いったい奉天作戦は日本軍にとって勝利だったかどうなのであろう。さらに戦いにおいて『勝つ』ということはどういう基準で成立するのか。……
『勝った』
ということの判断基準のひとつに、その軍隊が作戦目的を達成しえたかどうかということがある。それを尺度にすれば、この会戦において日本側は負けはしなかったが、しかし勝ったとは言いがたい。なぜならば大山巌の前記作戦目的は達成されることなく三月九日の大風塵のなかで主力決戦はたち消えるごとく消えてしまったからである。

(p171以降〜)

戦争での勝利が、必ずしも、敵軍を「殲滅する」とか「撃滅する」とかいったことを意味するわけではないんですね。日本軍はこの会戦で辛くも勝利を得た。辛くも──つまり「殲滅」はできてない(退却させただけ)ということなんですよ。

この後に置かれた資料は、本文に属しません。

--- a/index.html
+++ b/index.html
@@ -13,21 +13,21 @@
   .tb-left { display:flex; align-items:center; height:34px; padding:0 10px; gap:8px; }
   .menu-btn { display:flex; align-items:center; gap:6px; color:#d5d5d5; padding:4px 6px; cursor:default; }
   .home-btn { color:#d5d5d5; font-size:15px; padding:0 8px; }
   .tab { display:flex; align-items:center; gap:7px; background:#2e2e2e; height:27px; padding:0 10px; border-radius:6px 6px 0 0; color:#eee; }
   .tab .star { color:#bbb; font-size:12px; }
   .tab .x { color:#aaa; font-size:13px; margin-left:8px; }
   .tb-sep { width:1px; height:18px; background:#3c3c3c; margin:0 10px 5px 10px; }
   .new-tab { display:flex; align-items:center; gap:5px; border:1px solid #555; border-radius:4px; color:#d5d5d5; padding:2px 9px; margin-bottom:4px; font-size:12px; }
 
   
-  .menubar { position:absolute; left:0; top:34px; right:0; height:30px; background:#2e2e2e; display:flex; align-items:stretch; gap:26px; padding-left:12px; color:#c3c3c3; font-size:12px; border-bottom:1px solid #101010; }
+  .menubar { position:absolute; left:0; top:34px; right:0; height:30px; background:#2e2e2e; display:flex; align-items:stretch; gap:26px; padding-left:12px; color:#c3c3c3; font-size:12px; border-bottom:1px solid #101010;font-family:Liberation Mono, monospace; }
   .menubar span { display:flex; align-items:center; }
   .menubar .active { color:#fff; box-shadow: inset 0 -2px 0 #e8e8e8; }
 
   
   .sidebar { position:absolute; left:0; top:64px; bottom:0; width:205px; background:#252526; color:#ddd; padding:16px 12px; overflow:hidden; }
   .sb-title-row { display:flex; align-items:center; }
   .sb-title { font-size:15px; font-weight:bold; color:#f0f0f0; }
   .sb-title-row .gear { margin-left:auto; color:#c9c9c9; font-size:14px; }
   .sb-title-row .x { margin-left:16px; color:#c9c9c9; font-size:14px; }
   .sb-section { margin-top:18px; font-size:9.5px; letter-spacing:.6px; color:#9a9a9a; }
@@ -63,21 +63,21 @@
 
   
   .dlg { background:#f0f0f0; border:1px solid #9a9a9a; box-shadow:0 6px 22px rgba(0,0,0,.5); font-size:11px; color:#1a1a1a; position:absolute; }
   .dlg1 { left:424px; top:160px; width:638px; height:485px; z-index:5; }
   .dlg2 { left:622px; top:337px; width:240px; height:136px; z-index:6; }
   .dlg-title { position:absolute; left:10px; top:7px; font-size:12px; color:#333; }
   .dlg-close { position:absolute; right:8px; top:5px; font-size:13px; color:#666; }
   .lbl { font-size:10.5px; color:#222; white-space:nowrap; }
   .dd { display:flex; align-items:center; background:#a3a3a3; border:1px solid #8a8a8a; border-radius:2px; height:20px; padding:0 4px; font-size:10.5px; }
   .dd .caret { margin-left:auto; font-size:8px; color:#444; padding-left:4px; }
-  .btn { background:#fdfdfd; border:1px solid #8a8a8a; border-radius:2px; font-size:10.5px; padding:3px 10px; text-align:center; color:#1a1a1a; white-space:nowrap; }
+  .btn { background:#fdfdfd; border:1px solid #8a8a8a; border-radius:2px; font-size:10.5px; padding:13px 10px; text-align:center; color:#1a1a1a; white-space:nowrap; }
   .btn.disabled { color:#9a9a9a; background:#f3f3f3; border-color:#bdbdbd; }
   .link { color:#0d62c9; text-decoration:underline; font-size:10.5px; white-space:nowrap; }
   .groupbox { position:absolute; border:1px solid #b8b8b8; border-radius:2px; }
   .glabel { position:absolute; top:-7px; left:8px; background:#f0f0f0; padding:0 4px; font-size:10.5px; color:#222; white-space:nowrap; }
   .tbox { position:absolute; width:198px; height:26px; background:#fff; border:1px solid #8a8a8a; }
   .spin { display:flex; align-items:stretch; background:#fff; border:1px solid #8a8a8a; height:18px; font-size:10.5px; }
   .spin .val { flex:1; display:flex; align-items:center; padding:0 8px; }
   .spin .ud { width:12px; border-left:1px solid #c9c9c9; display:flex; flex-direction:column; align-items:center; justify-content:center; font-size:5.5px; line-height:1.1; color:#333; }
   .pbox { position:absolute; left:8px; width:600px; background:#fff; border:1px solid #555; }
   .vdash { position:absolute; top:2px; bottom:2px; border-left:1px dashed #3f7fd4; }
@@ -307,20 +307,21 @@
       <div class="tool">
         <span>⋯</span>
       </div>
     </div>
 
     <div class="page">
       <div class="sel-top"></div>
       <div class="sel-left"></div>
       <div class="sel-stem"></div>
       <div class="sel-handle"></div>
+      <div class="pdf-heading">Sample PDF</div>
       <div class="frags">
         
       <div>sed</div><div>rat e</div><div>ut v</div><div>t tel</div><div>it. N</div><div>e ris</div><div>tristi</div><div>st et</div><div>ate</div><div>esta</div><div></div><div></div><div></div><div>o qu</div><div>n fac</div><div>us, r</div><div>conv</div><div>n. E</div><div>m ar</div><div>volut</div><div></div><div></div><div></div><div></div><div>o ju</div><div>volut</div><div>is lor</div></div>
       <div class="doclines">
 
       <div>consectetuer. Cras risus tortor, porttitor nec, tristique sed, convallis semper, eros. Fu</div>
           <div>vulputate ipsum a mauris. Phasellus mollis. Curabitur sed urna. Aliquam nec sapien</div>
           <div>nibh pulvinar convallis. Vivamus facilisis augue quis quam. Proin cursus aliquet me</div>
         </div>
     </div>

クロパトキンの繊細な思考回路を撹乱し、よく戦った鴨緑江軍。「何やってんだァア〜はよ北進せんかい!!」としじゅう司令部に怒鳴られっぱなしだった可哀想な第三軍(乃木軍)。奉天の北方に進出してクロパトキンに精神的な不安を与えた秋山(兄さん)支隊…
これらの猛攻をうけてロシア軍は陸続と北方へ敗走していく。もちろん、日本軍には追撃できるよーな余力などない。日露戦争終結させるべく、両軍まさにドロ沼の死闘を演じたのであった。

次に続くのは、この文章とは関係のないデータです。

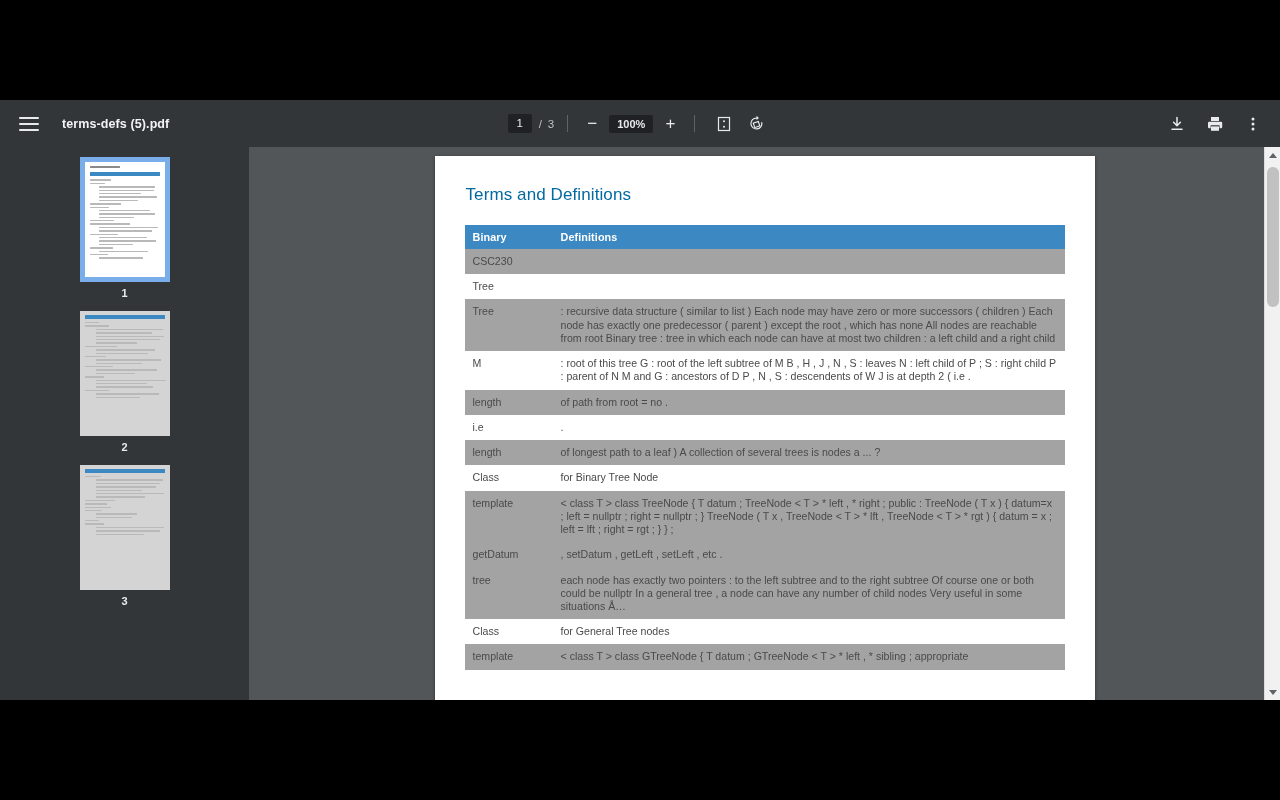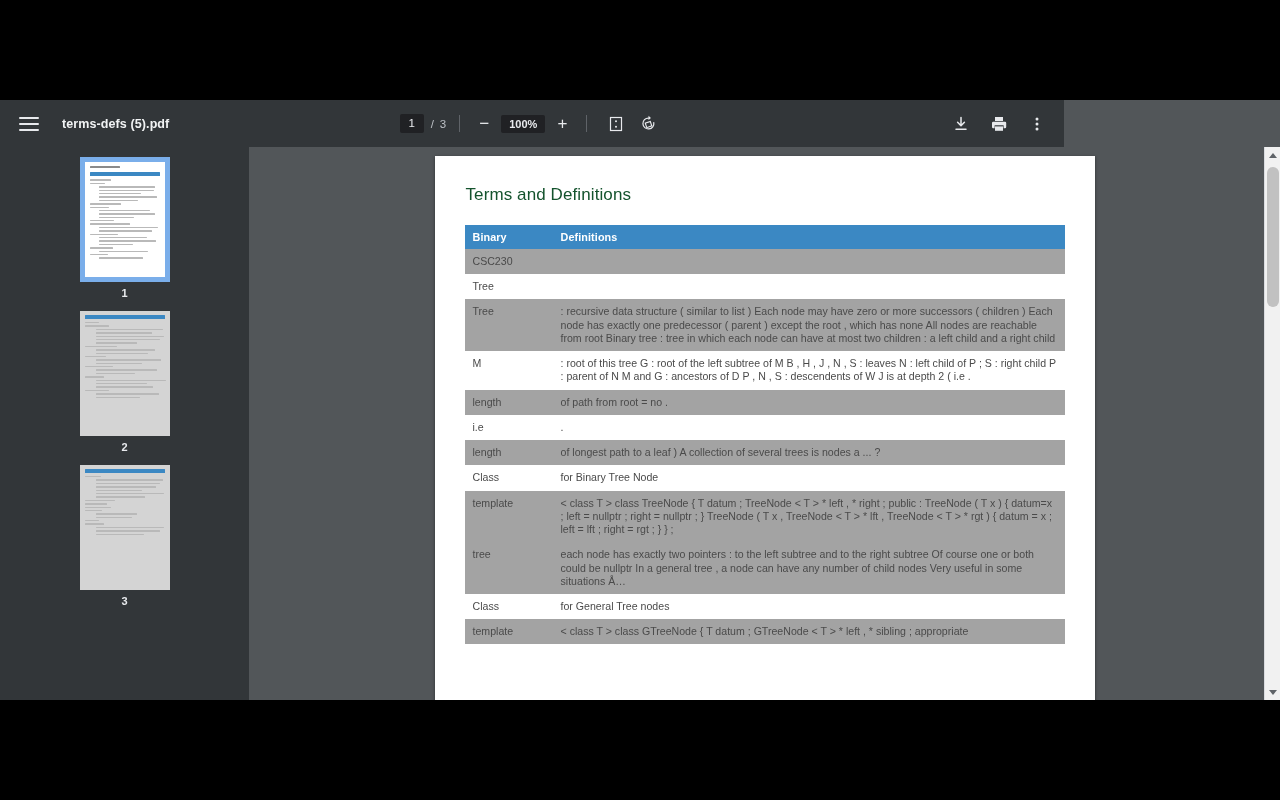--- a/index.html
+++ b/index.html
@@ -19,21 +19,21 @@
 
   
   .app {
     position: absolute; left: 0; top: 100px;
     width: 1280px; height: 600px;
     background: #525659; overflow: hidden;
   }
 
   
   .toolbar {
-    position: relative; height: 47px; width: 1064px;
+    position: relative; height: 47px; width: 1280px;
     background: #323639;
     display: flex; align-items: center;
     color: #e8eaed;
     justify-content: flex-end;
   }
   .tb-left { display: flex; align-items: center; padding-left: 16px; min-width: 300px; }
   .hamburger {
     width: 26px; height: 26px; display: flex; flex-direction: column;
     justify-content: center; gap: 4px; cursor: pointer; padding: 0 3px;
   }
@@ -112,21 +112,21 @@
     flex: 1; background: #525659; position: relative; overflow: hidden;
     display: flex; justify-content: center;
   }
   .page {
     width: 660px; background: #fff; margin-top: 9px;
     box-shadow: 0 1px 3px rgba(0,0,0,.45);
     padding: 24px 30px 10px 30px; position: relative;
     height: 560px; overflow: hidden;
   }
   .page-title {
-    font-size: 17px; color: #14532d; margin: 5px 0 20px 1px;
+    font-size: 17px; color: #0369a1; margin: 5px 0 20px 1px;
     font-weight: normal; letter-spacing: .1px;
   }
   table.defs { width: 100%; border-collapse: collapse; table-layout: fixed; }
   table.defs th {
     background: #3b88c3; color: #fff; font-size: 10.8px; font-weight: bold;
     text-align: left; padding: 6px 8px; letter-spacing: .1px;
   }
   table.defs th.c-term { width: 88px; }
   table.defs td {
     font-size: 10.6px; color: #4a4a4a; padding: 6px 8px;
@@ -366,20 +366,24 @@
               </tr>
               <tr class="even">
                 <td class="term">Class</td>
                 <td>for Binary Tree Node</td>
               </tr>
               <tr class="odd">
                 <td class="term">template</td>
                 <td>&lt; class T &gt; class TreeNode { T datum ; TreeNode &lt; T &gt; * left , * right ; public : TreeNode ( T x ) { datum=x ; left = nullptr ; right = nullptr ; } TreeNode ( T x , TreeNode &lt; T &gt; * lft , TreeNode &lt; T &gt; * rgt ) { datum = x ; left = lft ; right = rgt ; } } ;</td>
               </tr>
               <tr class="odd">
+                <td class="term">getDatum</td>
+                <td>, setDatum , getLeft , setLeft , etc .</td>
+              </tr>
+              <tr class="odd">
                 <td class="term">tree</td>
                 <td>each node has exactly two pointers : to the left subtree and to the right subtree Of course one or both could be nullptr In a general tree , a node can have any number of child nodes Very useful in some situations Å…</td>
               </tr>
               <tr class="even">
                 <td class="term">Class</td>
                 <td>for General Tree nodes</td>
               </tr>
               <tr class="odd">
                 <td class="term">template</td>
                 <td>&lt; class T &gt; class GTreeNode { T datum ; GTreeNode &lt; T &gt; * left , * sibling ; appropriate</td>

で、あとは「東へ」「艦影」「宮古島」の章で、ロジェストウェンスキー率いるバルチック艦隊が、マダガスカルを出航し、対馬海峡経由で、ウラジオストック向けて東北へ進行し始めたことが書いてある。

太平洋経由なのか朝鮮半島系由なのか甲論乙駁、どっちを通るかが海軍の勝敗を決するわけで、秋山真之はああでもないこうでもないとひたすら懊悩します…ノイローゼになりかけて靴はいたまま寝たりします…(笑)笑っちゃだめだけど可哀想なような可笑しいような

宮古島」の章では、知られざる(歴史にうずもれた)日本の小英雄たちのことがかいてあって、司馬遼太郎の個人的な愛情(素朴な国民への愛情)が伺えて、和んだ…。